Nuclear arms control agreements up to now have only directly limited the nuclear warhead delivery vehicles (land-based missiles, submarine-based missiles, and aircraft) and not the warheads themselves. New START, for example, limits the number of strategic nuclear warheads deployed by each side to 1,550 and the number of deployed delivery vehicles to 700. It entered into force in February 2011 and will expire in February 2021 unless both sides agree to extend its duration by up to five years. New START does not, however, cover thousands of non-deployed or non-strategic nuclear warheads on both sides. That is, a warhead is considered a warhead under the treaty only if it is deployed—even though each side has thousands that are not deployed.
October was a long time ago. Since then, negotiations led by the Trump administration have collapsed, and Joe Biden has become the president-elect. All indicators suggest he intends to extend New START without any new conditions.
But that does not rule out the possibility of an agreement to freeze or reduce warheads in follow-on talks. If such an agreement were reached—one that allowed both sides to know their total nuclear warhead inventories, and to verify a cap or reduction to those inventories—it would be a political, technical, and diplomatic achievement unprecedented in the history of nuclear arms control.

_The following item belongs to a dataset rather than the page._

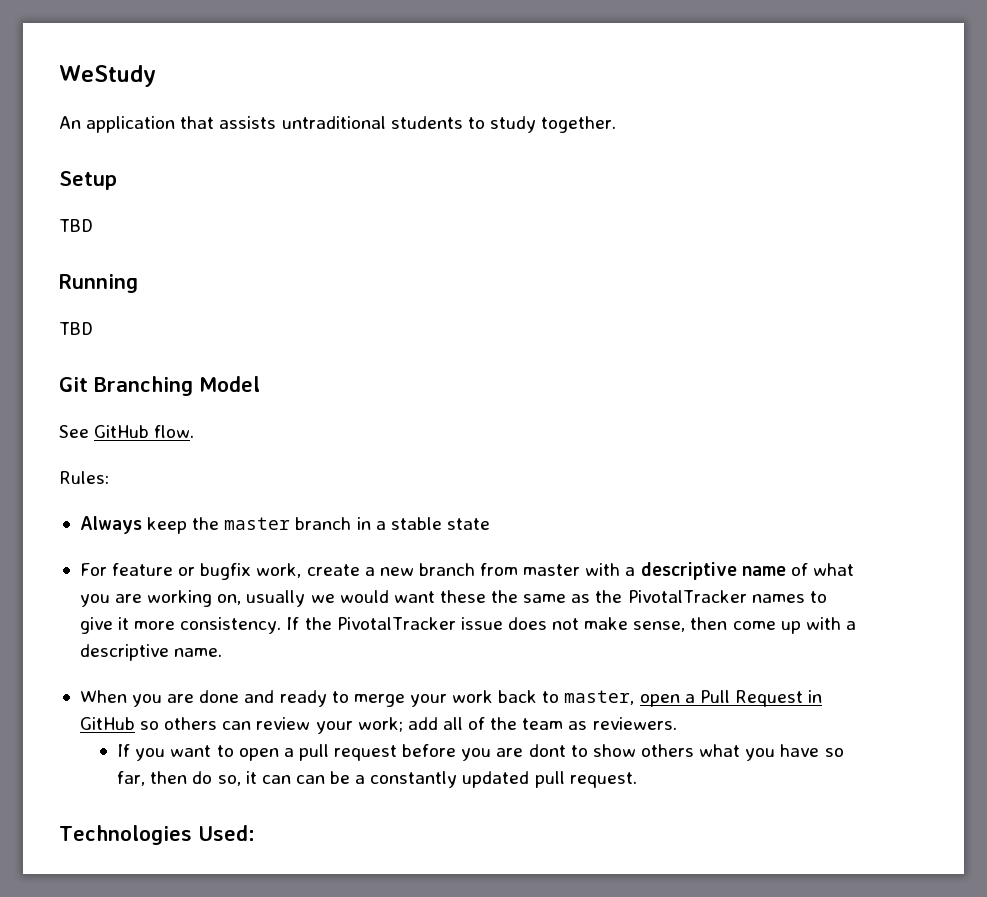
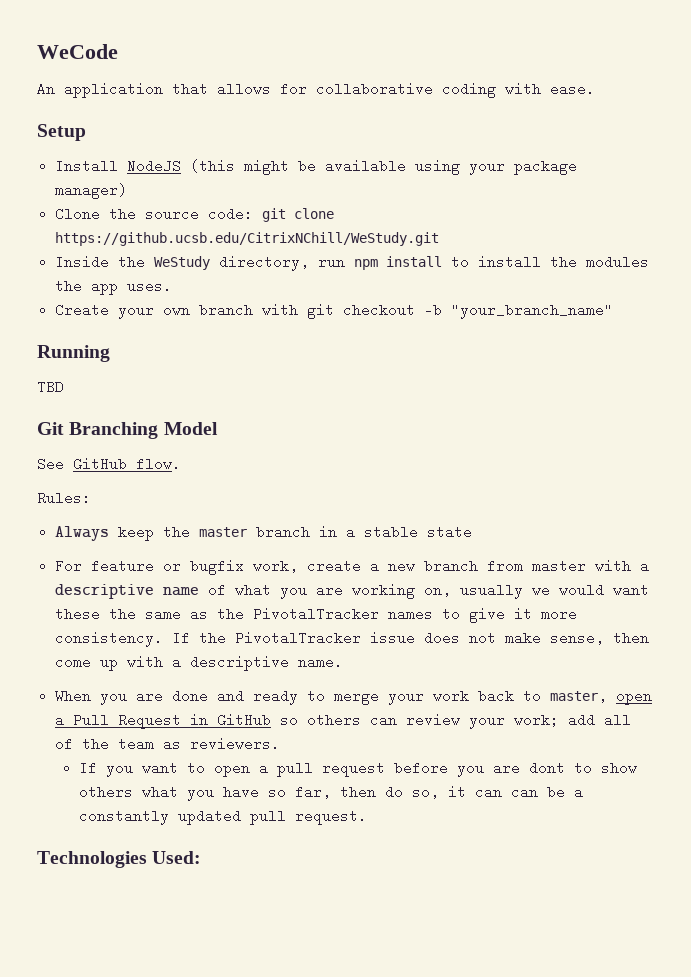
[59,65,156,87] WeStudy -> [37,44,118,59] WeCode
[219,116,617,133] [59,171,117,190] [59,219,93,232] assists untraditional students to study together. // Setup // TBD -> [217,82,595,98] [37,124,86,141] [55,159,578,175] [55,183,128,199] [55,207,335,222] [55,232,440,246] [55,255,650,271] [55,279,173,295] [55,303,614,319] allows for collaborative coding with ease. // Setup // Install NodeJS (this might be available using your package manager) // Clone the source code: git clone https://github.ucsb.edu/CitrixNChill/WeStudy.git // Inside the WeStudy directory, run npm install to install the modules the app uses. // Create your own branch with git checkout -b "your_branch_name"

The incoming Biden administration is likely to pursue a world with fewer nuclear weapons and perhaps sketch the first steps on a road to zero. Verifying warhead inventories and their eventual dismantlement is essential to this objective. Overcoming the political and technical challenges of warhead arms control is a daunting task that will require expanded and sustained effort.
Fortunately, scientists and strategic planners in several nations possessing nuclear weapons have been investigating the practical requirements of nuclear warhead arms control for more than 25 years, and much progress has been made. Several candidate technologies and procedural approaches for verifying the storage and dismantlement of nuclear warheads exist. However, these potential solutions need further technical development to be successfully used in the context of a future international treaty. To make nuclear warhead arms control a reality, President-elect Biden’s national security team will need to launch a strategic verification initiative and coordinate the cooperation of the US interagency community and key international partners.
The challenges of warhead arms control. It remains profoundly in the security interests of the United States, Russia, and the rest of the world to aggressively develop a safe and reliable means to verify a potential nuclear weapons freeze and additional reductions to global nuclear arsenals. First, because of their immense destructiveness, the effects of nuclear weapons cannot be limited to the nations that use them in a potential conflict. The use of even a handful of nuclear weapons would cause worldwide human suffering. The risk of nuclear war remains unacceptably high and has been joined by a nexus of global threats, such as pandemics, climate change, and terrorism, against which nuclear weapons provide no defense.
Second, the United States and Russia, as members of the 1970 Nuclear Non-Proliferation Treaty, are obligated along with all nations possessing nuclear weapons (except India, Pakistan, Israel, and North Korea, who are not party to the treaty) to work toward the eventual elimination of nuclear weapons.
Third, 50 nations have already declared their willingness to make the possession of nuclear weapons illegal under international law. They did so by ratifying the 2017 Treaty on the Prohibition of Nuclear Weapons. The treaty will enter into force in January 2021. None of the states possessing nuclear weapons has joined the treaty. However, as more countries join on and become bound by its terms, the more powerful their argument will be that their millions of citizens are being unjustifiably endangered by the tiny minority of states that claim the right to possess and use nuclear weapons.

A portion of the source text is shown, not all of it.